Consider some potential responses to the five clusters of questions specified by (1) - (5) in Figure 3. (1) What role does the size and inclusiveness of the training data play in recommending for Nora's rejection? What would have happened if the training data were different, incorporated different criteria for predicting applicant success, or were pre-processed with different standards? (2) How does the particular learning process of the system determine the prediction outcome? What would the algorithm's outcome be if the learning process had been different, if for example the algorithm had learned in an unsupervised fashion? (3) How does the algorithm's specific thinking style (i.e., way of reasoning) in relation to its particular constituents (loss function or hyper parameters, for example) impact what it predicts? (4) Why and how does this representation of Nora, in terms of quantified and measured input features, produce this recommendation? After all, it would seem perfectly reasonable to imagine that a different choice for the relevant input features would give a different prediction outcome. (5) Which of Nora's features cause, correlate with, or counterfactually depend upon the prediction for her rejection?4

The majority of work on the design of explainable AI systems hitherto has focused on methods that emphasize responses to explanatory questions (3) or (5), mainly by producing feature-based token explanations (i.e., explanations for particular cases, such as Nora's rejection in response to particular input features). There has also been some related work that designs explainability methods to approximate the logic of opaque reasoning in a deep neural network, such as by extracting a decision tree, or by visualizing the network's hidden layer activity. There approaches relate to a class of design-based AI explanations, that approximate the design of the system, as I discuss in Section

  • 2.2.

These methods explain algorithmic prediction in terms of dependency patterns, namely, causal, counterfactual, correlational, and contrastive ones, relating salient input features and the algorithmic outcome. Let us review these approaches briefly before turning to the role of design explanations for algorithmic predictions.

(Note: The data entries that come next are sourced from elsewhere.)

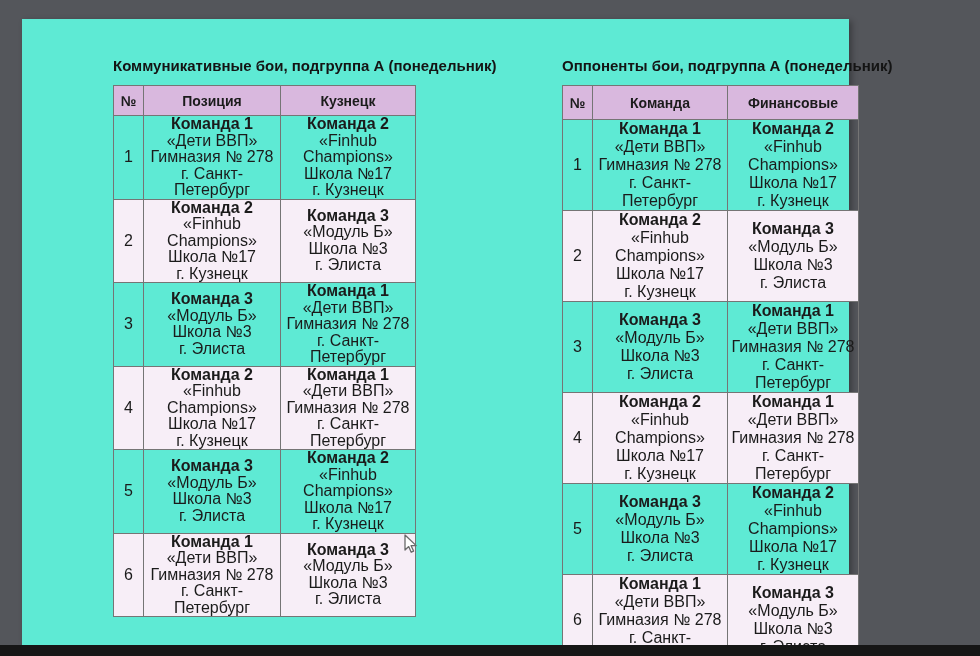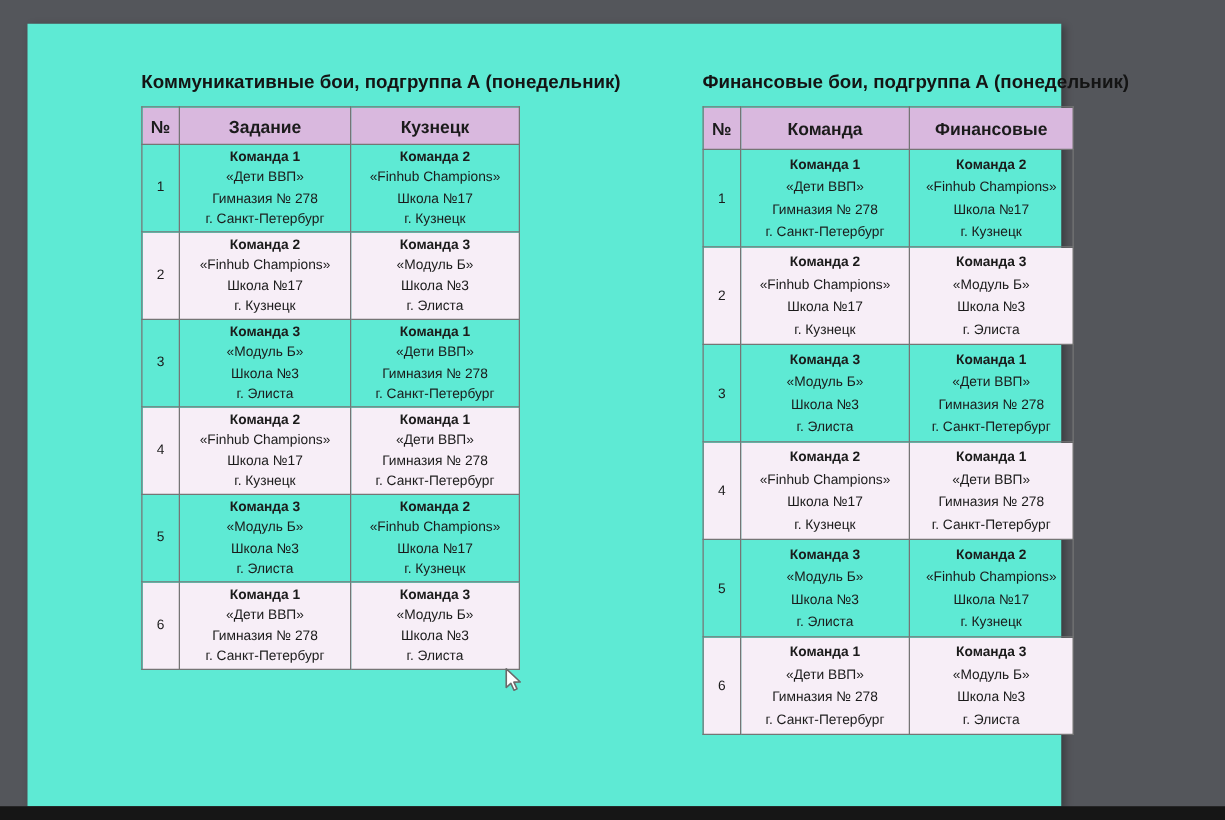--- a/index.html
+++ b/index.html
@@ -32,21 +32,21 @@
     border-collapse:collapse; width:100%; table-layout:fixed;
     color:#1b1b1b;
   }
   th, td {
     border:1px solid #757575;
     text-align:center; vertical-align:middle;
     overflow:hidden;
   }
   thead th { background:#d9b8de; font-size:14px; font-weight:bold; height:30px; }
   .tb-right thead th { height:34px; }
-  td { font-size:11px; }
+  td { font-size:16px; }
   .tb-left  tbody td { height:70px; line-height:16.5px; }
   .tb-right tbody td { height:78px; line-height:18px; }
   tr.alt td { background:#f7eef7; }
   .bold { font-weight:bold; }
   .cursor { position:absolute; left:402px; top:533px; }
 </style>
 </head>
 <body>
 
 <div class="page">
@@ -55,21 +55,21 @@
     <div class="tbl-title">Коммуникативные бои, подгруппа А (понедельник)</div>
     <table>
       <colgroup>
           <col style="width:30px">
           <col style="width:137px">
           <col style="width:135px">
         </colgroup>
       <thead>
         <tr>
           <th>№</th>
-          <th>Задание</th>
+          <th>Позиция</th>
           <th>Кузнецк</th>
         </tr>
       </thead>
       <tbody>
           <tr>
             <td>1</td>
             <td>
               <div class="bold">Команда 1</div>
               <div>«Дети ВВП»</div>
               <div>Гимназия № 278</div>
@@ -155,21 +155,21 @@
               <div>«Модуль Б»</div>
               <div>Школа №3</div>
               <div>г. Элиста</div>
             </td>
           </tr>
         </tbody>
     </table>
   </section>
 
   <section class="table-block tb-right">
-    <div class="tbl-title">Финансовые бои, подгруппа А (понедельник)</div>
+    <div class="tbl-title">Оппоненты бои, подгруппа А (понедельник)</div>
     <table>
       <colgroup>
           <col style="width:30px">
           <col style="width:135px">
           <col style="width:131px">
         </colgroup>
       <thead>
         <tr>
           <th>№</th>
           <th>Команда</th>

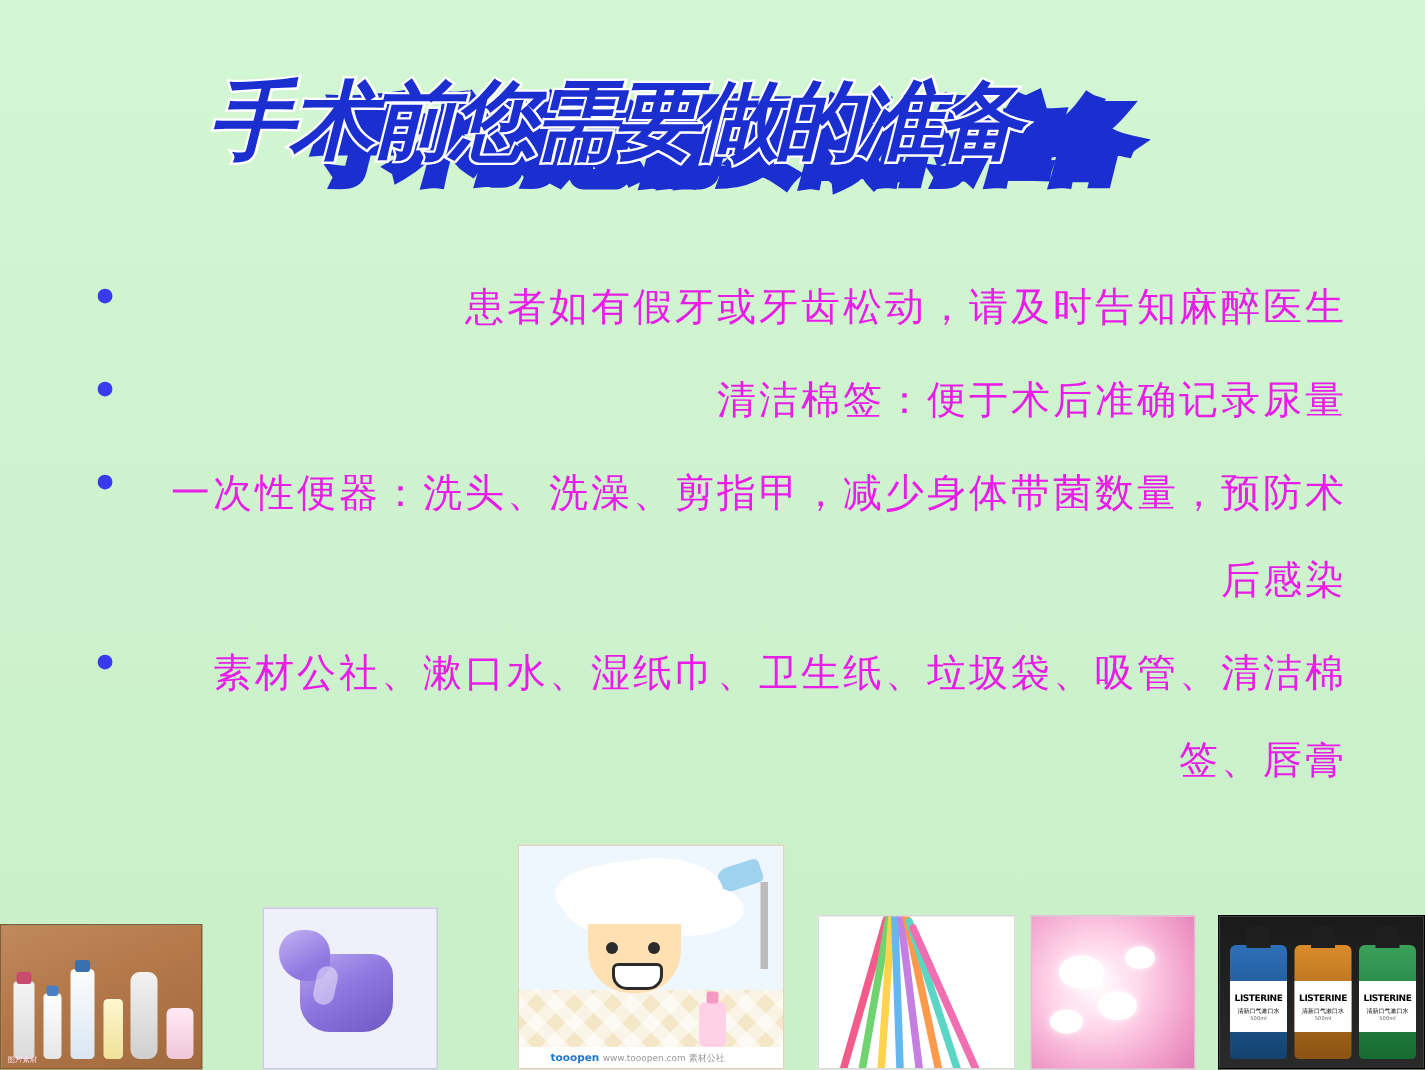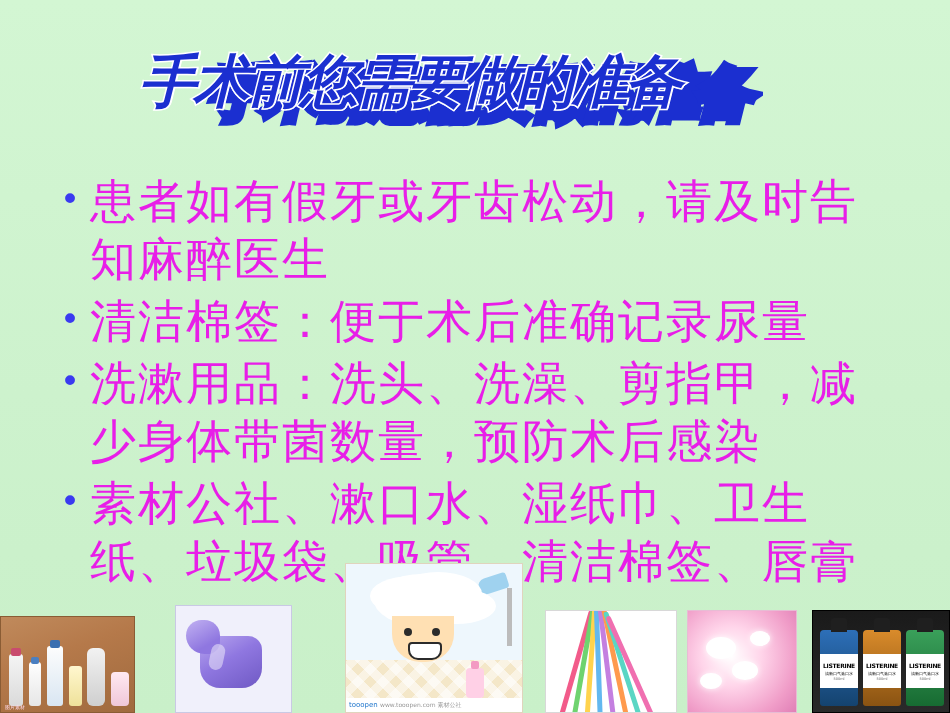--- a/index.html
+++ b/index.html
@@ -84,25 +84,25 @@
     color: #3a3af0;
     font-size: 34px;
     line-height: 46px;
     text-align: left;
     padding-left: 8px;
     box-sizing: border-box;
   }
   .bullet-text {
     flex: 1 1 auto;
     color: #e81ee8;
-    font-size: 46px;
+    font-size: 26px;
     line-height: 58px;
-    font-family: Liberation Mono, monospace;
+    font-family: Liberation Serif, serif;
     letter-spacing: 2px;
-    text-align: left;
+    text-align: right;
   }
   
   .pic-strip {
     position: absolute;
     left: 0;
     bottom: 0;
     width: 950px;
     height: 150px;
   }
   .pic {
@@ -190,21 +190,21 @@
   .p3-pipe{ position:absolute; right:10px; top:24px; width:5px; height:58px; background:#bcbcbc;}
   .p3-bottle{
     position:absolute; right:38px; bottom:14px; width:18px; height:30px;
     background:#ffd0e6; border-radius:4px;
   }
   .p3-bottle:before{content:"";position:absolute;left:5px;top:-7px;width:8px;height:8px;background:#f39ac3;border-radius:2px;}
   .p3-footer{
     position:absolute; left:0; bottom:0; width:100%; height:14px;
     background:#ffffff; font-size:7px; color:#555; line-height:14px;
   }
-  .p3-footer .brand{ color:#2277cc; font-weight:normal; padding-left:3px;}
+  .p3-footer .brand{ color:#2277cc; font-weight:bold; padding-left:21px;}
   .p3-footer .tiny{ color:#999; font-size:6px;}
   
   .pic4 {
     left: 545px; top: 47px; width: 132px; height: 103px;
     background: #ffffff;
     border: 1px solid #d8d8d8;
   }
   .straw {
     position:absolute; width:5px; height:120px; bottom:-14px;
     border-radius:3px; transform-origin: bottom center;
@@ -261,21 +261,21 @@
       <div class="bullet-text">患者如有假牙或牙齿松动，请及时告知麻醉医生</div>
     </div>
 
     <div class="bullet-row">
       <div class="bullet-dot">•</div>
       <div class="bullet-text">清洁棉签：便于术后准确记录尿量</div>
     </div>
 
     <div class="bullet-row">
       <div class="bullet-dot">•</div>
-      <div class="bullet-text">洗漱用品：洗头、洗澡、剪指甲，减少身体带菌数量，预防术后感染</div>
+      <div class="bullet-text">一次性便器：洗头、洗澡、剪指甲，减少身体带菌数量，预防术后感染</div>
     </div>
 
     <div class="bullet-row">
       <div class="bullet-dot">•</div>
       <div class="bullet-text">素材公社、漱口水、湿纸巾、卫生纸、垃圾袋、吸管、清洁棉签、唇膏</div>
     </div>
 
   </div>
 
   <div class="pic-strip">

  • 2.1. Feature-based token explanations

Attempts at making AI explainable in terms of technical methods to extract dependency relations between the input and target features fall roughly into three categories (i) - (iii).

  • (i) Correlational explanations provide information on associations between certain specifically important input features and output predictions. These associations can be captured by using methods such as feature importance, a saliency map, a partial dependence plot, individual conditional expectation, or rule extraction to indicate how important the association of a given input feature (e.g., Nora's longevity at her workplace or the temperature) is to an output prediction (e.g., of Nora's duration of stay at the given job or the number of bikers in the streets) [28, 29, 30, 31, 5, 32, 33, 34, 35, 36].

  • (ii) Causal and counterfactual explanations reveal causal dependencies among input features and predicted outcomes. Causal explanations can be obtained with methods such as causal modeling or approximate decision trees [37, 38, 39,40]. For instance, a causal explanation for why Nora was recommended for rejection might be that some of her input features, such as her ethnicity, led to a lower score for her predicted performance.